Tarantool development patches archive
 help / color / mirror / Atom feed
From: "Serge Petrenko" <sergepetrenko@tarantool.org>
To: "Cyrill Gorcunov" <gorcunov@gmail.com>
Cc: tml <tarantool-patches@dev.tarantool.org>,
	"Vladislav Shpilevoy" <v.shpilevoy@tarantool.org>
Subject: Re: [Tarantool-patches] [PATCH v9 5/7] applier: process synchro requests without txn engine
Date: Fri, 21 Aug 2020 11:51:13 +0300	[thread overview]
Message-ID: <1597999873.222856578@f425.i.mail.ru> (raw)

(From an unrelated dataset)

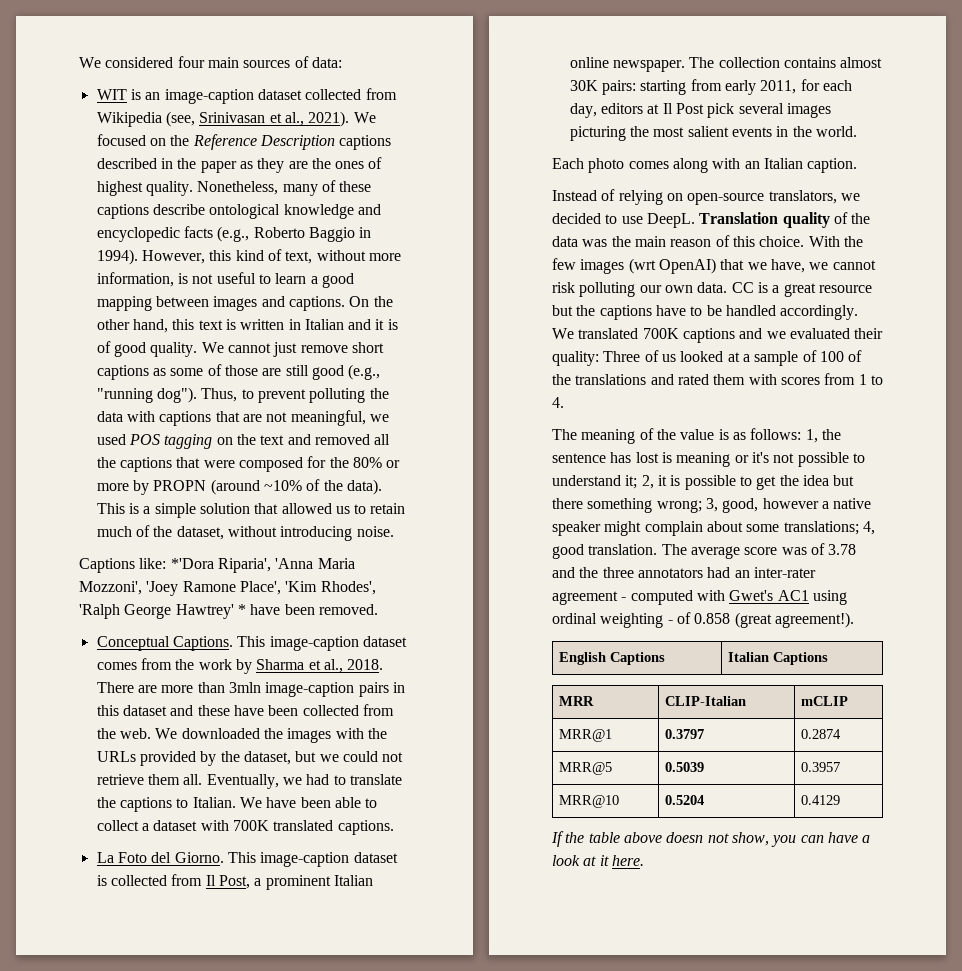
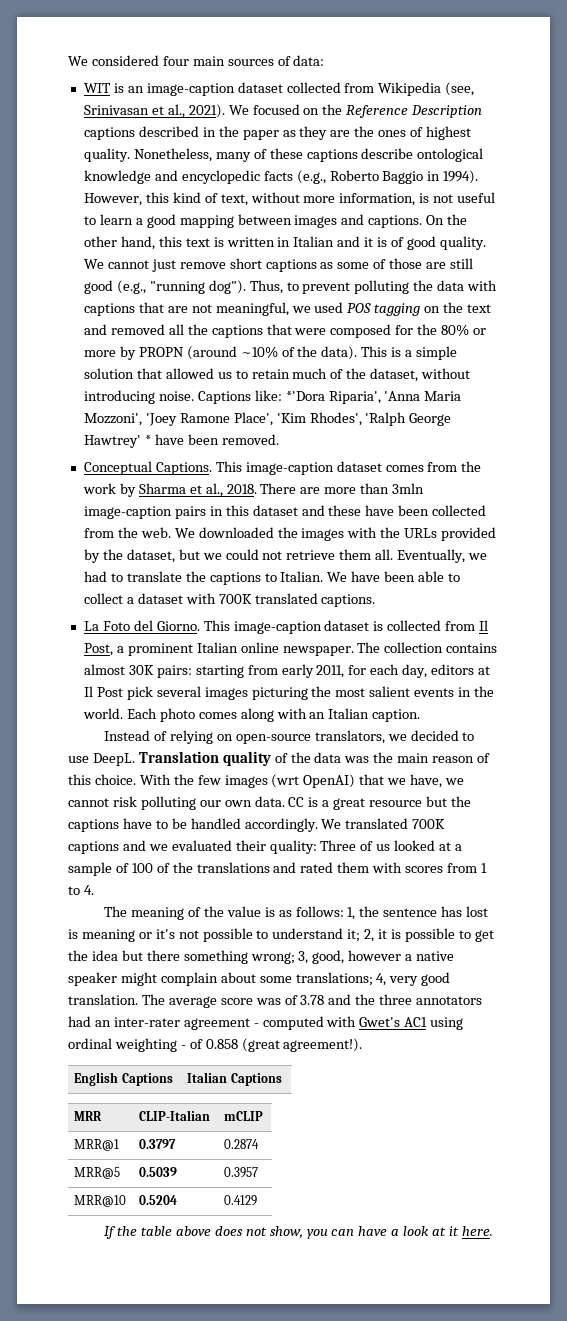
(394, 531) // -> (194, 396) none
(857, 131) // -> (123, 713) none
(875, 528) none -> [389,976,419,986] very
[666,832,704,843] doesn -> [214,1226,243,1236] does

In-Reply-To: <20200819213442.1099018-6-gorcunov@gmail.com>

[-- Attachment #1: Type: text/plain, Size: 9162 bytes --]


Hi! Thanks for the patch.
LGTM with one comment which’s up to you.
 
  
>Четверг, 20 августа 2020, 0:36 +03:00 от Cyrill Gorcunov <gorcunov@gmail.com>:
> 
>Transaction processing code is very heavy simply because
>transactions are carrying various data and involves a number
>of other mechanisms to proceed.
>
>In turn, when we receive confirm or rollback packed from
>another node in a cluster we just need to inspect limbo
>queue and write this packed into a WAL journal. So calling
>a bunch of txn engine helpers is simply waste of cycles.
>
>Thus lets rather handle them in a special light way:
>
> - allocate synchro_entry structure which would carry
>   the journal entry itself and encoded message
> - process limbo queue to mark confirmed/rollback'ed
>   messages
> - finally write this synchro_entry into a journal
>
>Which is a way simplier.
>
>Part-of #5129
>
>Suggedsted-by: Vladislav Shpilevoy < v.shpilevoy@tarantool.org >
>Co-developed-by: Vladislav Shpilevoy < v.shpilevoy@tarantool.org >
>Signed-off-by: Cyrill Gorcunov < gorcunov@gmail.com >
>---
> src/box/applier.cc | 200 +++++++++++++++++++++++++++++++++------------
> 1 file changed, 148 insertions(+), 52 deletions(-)
>
>diff --git a/src/box/applier.cc b/src/box/applier.cc
>index 1387d518c..c1d07ca54 100644
>--- a/src/box/applier.cc
>+++ b/src/box/applier.cc
>@@ -51,8 +51,10 @@
> #include "schema.h"
> #include "txn.h"
> #include "box.h"
>+#include "xrow.h"
> #include "scoped_guard.h"
> #include "txn_limbo.h"
>+#include "journal.h"
> 
> STRS(applier_state, applier_STATE);
> 
>@@ -268,45 +270,11 @@ process_nop(struct request *request)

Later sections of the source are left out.